Symptoms . The victim is first gripped by a shiver followed by a stirring in his bowels; often he does not feel thirst, although he feels violently hot; sometimes there is little perspiration and extraordinary thirst. The fever is very uneven, but the tongue is dry and black. The urine too is very different, often it is unchanged; in some it is red and burning, in others clear and crude, [6] in some others it is cloudy, and varies often within a single day; now it is in a healthy state, now bloody. Sometimes the diseased is lethargic and delirious, at other times he suffers from an intense headache accompanied by insomnia with bright red eyes and the heart much constricted. Sometimes the pulse is strong, at other times it is weak and rapid, sometimes regular, sometimes irregular, and in certain victims it is intermittent. The diseased is constantly anxious and agitated; jerking and convulsive movements can be seen in the tendons. Vision is clouded, and the afflicted person is tormented by blaring and hissing in his ears. There are some who are felled at the onset of the disease, and others who maintain their strength until death. There are some who have distempered stomachs that respond to no treatment; the stools are sometimes crude and frequent, and like cloudy water. In some victims worms are found; in others hemorrhages through the nose and the mouth, the eyes, the ears, the penis, the womb; others sweat pure blood; some are constantly vomiting; others have nausea and aversions. In most we see heartburn pain and hiccoughs; we see some who have splotches of purplish or violet or black color, sometimes just a few, sometimes in great number, sometimes small, sometimes large and almost perfectly round; sometimes on one part of the body and sometimes on another, often over the whole. There are many who have buboes or blisters on different parts of their body. These are evident and very certain signs of plague , especially when they are accompanied by fever, or come on during a fever.
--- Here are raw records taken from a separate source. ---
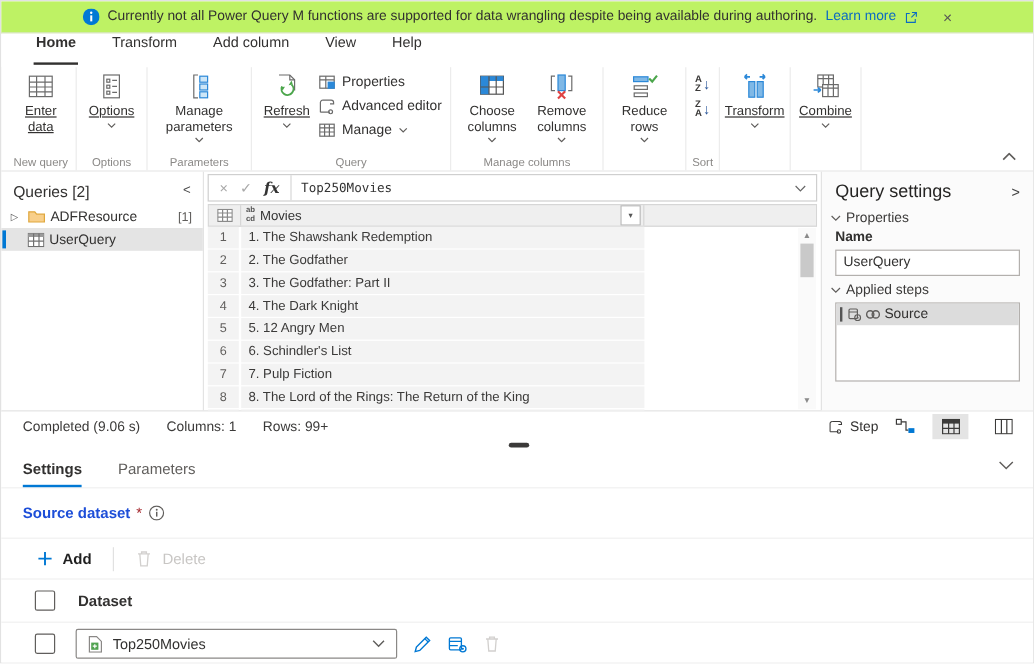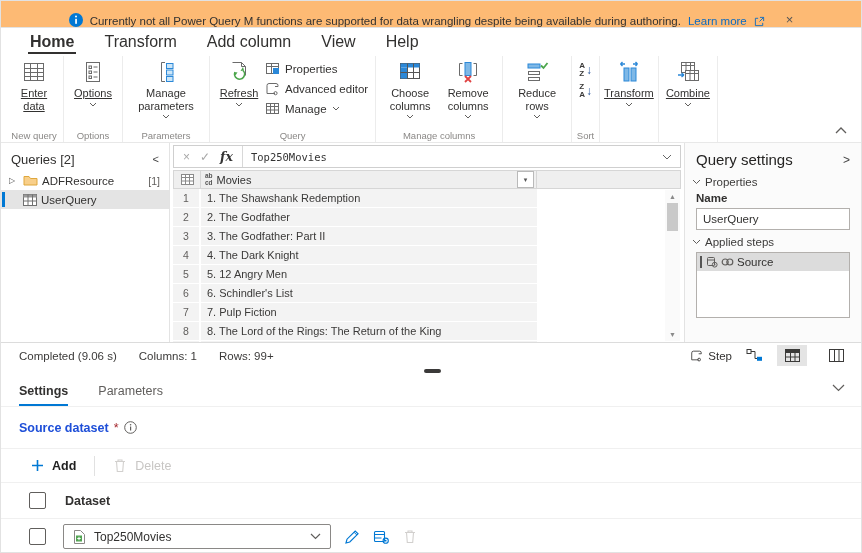--- a/index.html
+++ b/index.html
@@ -1,27 +1,27 @@
 <!DOCTYPE html>
 <html><head>
 <meta charset="utf-8">
 <style>
   html,body{margin:0;padding:0;background:#fff;}
   .app{width:862px;height:553px;box-sizing:border-box;border:1px solid #e2e2e2;background:#fff;
        font-family:"Liberation Sans",sans-serif;color:#323130;display:flex;flex-direction:column;overflow:hidden;position:relative;}
 
   
-  .banner{flex:none;height:26px;background:#fdba74;border-bottom:1px solid #e3e3e3;display:flex;align-items:flex-end;justify-content:center;gap:7px;font-size:11.5px;}
+  .banner{flex:none;height:26px;background:#bef264;border-bottom:1px solid #e3e3e3;display:flex;align-items:center;justify-content:center;gap:7px;font-size:11.5px;}
   .banner .msg{color:#323130;}
   .banner .link{color:#0b6bc2;cursor:pointer;}
   .banner .close{color:#555;font-size:13px;margin-left:14px;cursor:pointer;}
 
   
   .tabs{flex:none;height:28px;display:flex;align-items:stretch;padding-left:14px;background:#fff;}
-  .tab{padding:0 15px;display:flex;align-items:center;font-size:16px;position:relative;cursor:pointer;}
+  .tab{padding:0 15px;display:flex;align-items:flex-start;font-size:12px;position:relative;cursor:pointer;}
   .tab.active{font-weight:700;}
   .tab.active .underline{position:absolute;left:13px;right:13px;bottom:2px;height:2px;background:#323130;}
 
   
   .ribbon{flex:none;height:86px;display:flex;align-items:stretch;padding-left:4px;position:relative;border-bottom:1px solid #e8e8e8;}
   .rgroup{position:relative;display:flex;align-items:flex-start;gap:4px;padding:2px 7px 14px 7px;border-right:1px solid #ececec;box-sizing:border-box;}
   .rgroup-label{position:absolute;bottom:1px;left:0;right:0;text-align:center;font-size:9.5px;color:#8a8886;white-space:nowrap;}
   .bigbtn{display:flex;flex-direction:column;align-items:center;width:54px;font-size:11px;line-height:1.15;text-align:center;color:#323130;gap:2px;padding-top:1px;cursor:pointer;}
   .bigbtn.narrow{width:44px;text-decoration:underline;}
   .bigbtn.wide{width:72px;}

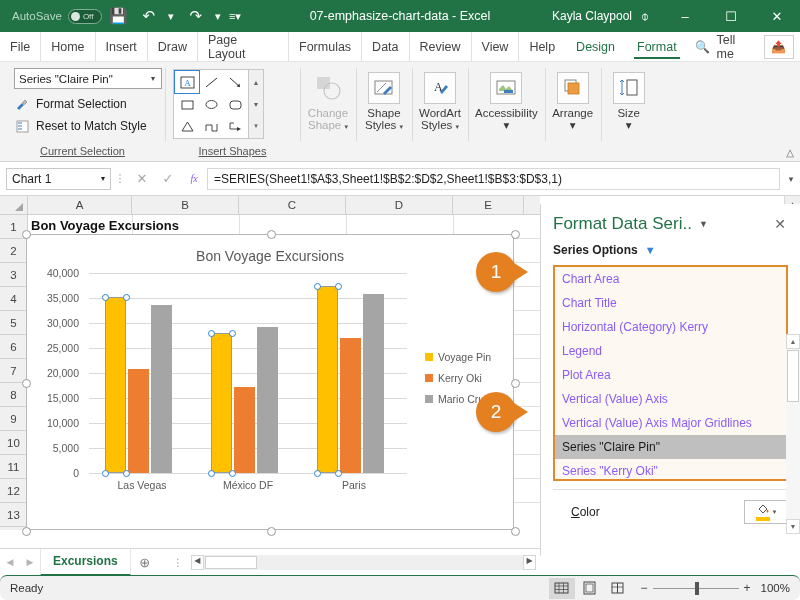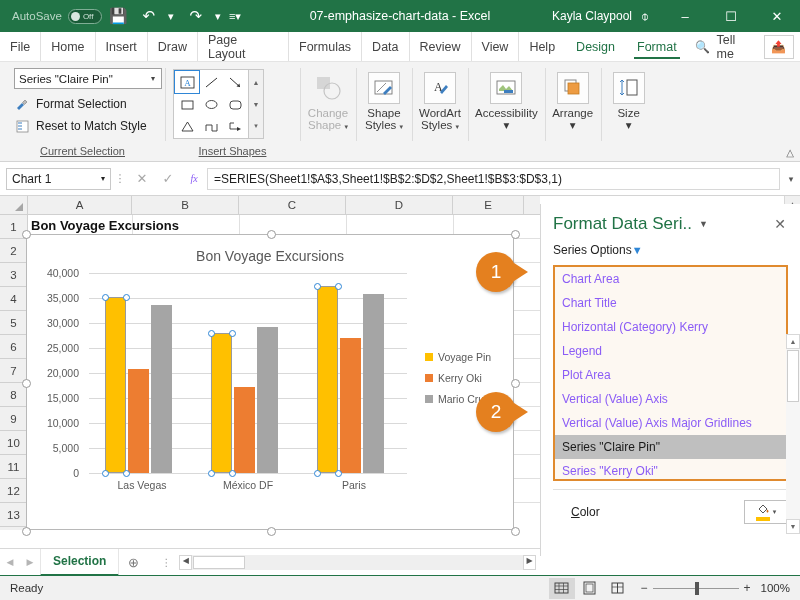--- a/index.html
+++ b/index.html
@@ -219,22 +219,22 @@
   
   .pane {
     position: absolute; left: 540px; top: 204px; width: 260px; height: 352px;
     background: #fff; border-left: 1px solid #d6d6d6;
   }
   .pane-head { display: flex; align-items: center; padding: 10px 8px 2px 12px; }
   .pane-title { font-size: 17px; color: #217346; }
   .pane-chev { margin-left: 7px; font-size: 9px; color: #555; }
   .pane-close { margin-left: auto; font-size: 14px; color: #666; padding-right: 6px; }
   .pane-sub {
-    display: flex; align-items: center; padding: 7px 12px 6px;
-    font-size: 12px; font-weight: normal; color: #222;
+    display: flex; align-items: center; gap: 7px; padding: 7px 12px 6px;
+    font-size: 12px; font-weight: bold; color: #222;
   }
   .tri-down { color: #2f86d6; font-size: 11px; }
   .listbox {
     margin: 2px 12px 0 12px; border: 2px solid #E08A2E; background: #fdf8f2;
     height: 216px; overflow: hidden;
   }
   .lb-item {
     height: 24px; display: flex; align-items: center; padding-left: 7px;
     font-size: 12px; color: #8b5cf6;
   }
@@ -288,21 +288,21 @@
     margin-left: 8px; flex: 1; height: 15px; margin-right: 4px; background: #efefef;
     display: flex; align-items: center;
   }
   .hs-btn { width: 13px; text-align: center; font-size: 8px; color: #555; background: #fff; border: 1px solid #d5d5d5; height: 15px; }
   .hs-thumb { width: 52px; height: 13px; background: #fff; border: 1px solid #cfcfcf; margin-left: 1px; }
 
   
   .statusbar {
     position: absolute; left: 0; top: 575px; width: 800px; height: 25px;
     background: #f1f1f1; border-top: 1px solid #217346; display: flex; align-items: center;
-    font-size: 11.5px; color: #333;
+    font-size: 11.5px; color: #333; border-radius: 7px;
   }
   .st-ready { margin-left: 10px; }
   .st-right { margin-left: auto; display: flex; align-items: center; gap: 2px; padding-right: 10px; }
   .view-btn {
     width: 26px; height: 21px; display: flex; align-items: center; justify-content: center;
     font-size: 13px; color: #444;
   }
   .view-btn.active { background: #d8d8d8; }
   .zoom-slider { display: flex; align-items: center; gap: 5px; margin-left: 8px; }
   .zs-track { width: 86px; height: 1px; background: #999; position: relative; }
@@ -732,21 +732,21 @@
     <span class="ps-btn">▼</span>
   </div>
 </div>
 
 <div class="badge" style="left:476px; top:252px">1</div>
 <div class="badge" style="left:476px; top:392px">2</div>
 
 <div class="tabbar">
   <span class="tnav">◀</span>
   <span class="tnav">▶</span>
-  <div class="sheet-tab">Selection</div>
+  <div class="sheet-tab">Excursions</div>
   <div class="add-sheet">⊕</div>
   <span class="tab-dots">⋮</span>
   <div class="h-scroll">
     <span class="hs-btn">◀</span>
     <span class="hs-thumb"></span>
     <span class="hs-btn" style="margin-left:auto">▶</span>
   </div>
 </div>
 
 <div class="statusbar">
The diagnosis is made based on the following symptoms:
1. Loss of strength, difficulty breathing, weakness, intermittent and variable pulse.
2. Intestinal symptoms, nausea, vomiting, heartburn, convulsive movements.
Sourness and corruption of bouillons and all nourishment.
3. The urine is cloudy, oily, containing oil gathered into flakes; perspiration is subject to colic, painful, oily and foul-smelling.
4. Buboes in the groin, in the hollows of the parotid glands, lesions on different parts, black, violet, or blue lanyards: the strength of the poison is indicated by these symptoms.
5. Dry gangrene and flaccidness of the members after death; and before death, bloody stools, excretions of blood in stools and perspiration.
6. Finally, the generality and universality of the epidemic, the numerous and too widespread mortality, the violence and the endless number of uncertainties, the unforeseen death that seizes the victims the first, second, or third day, and often almost as soon as they catch it, are evident and diagnostic signs of plague if they are compared to all those we have reported above, and with the causes which we have detailed.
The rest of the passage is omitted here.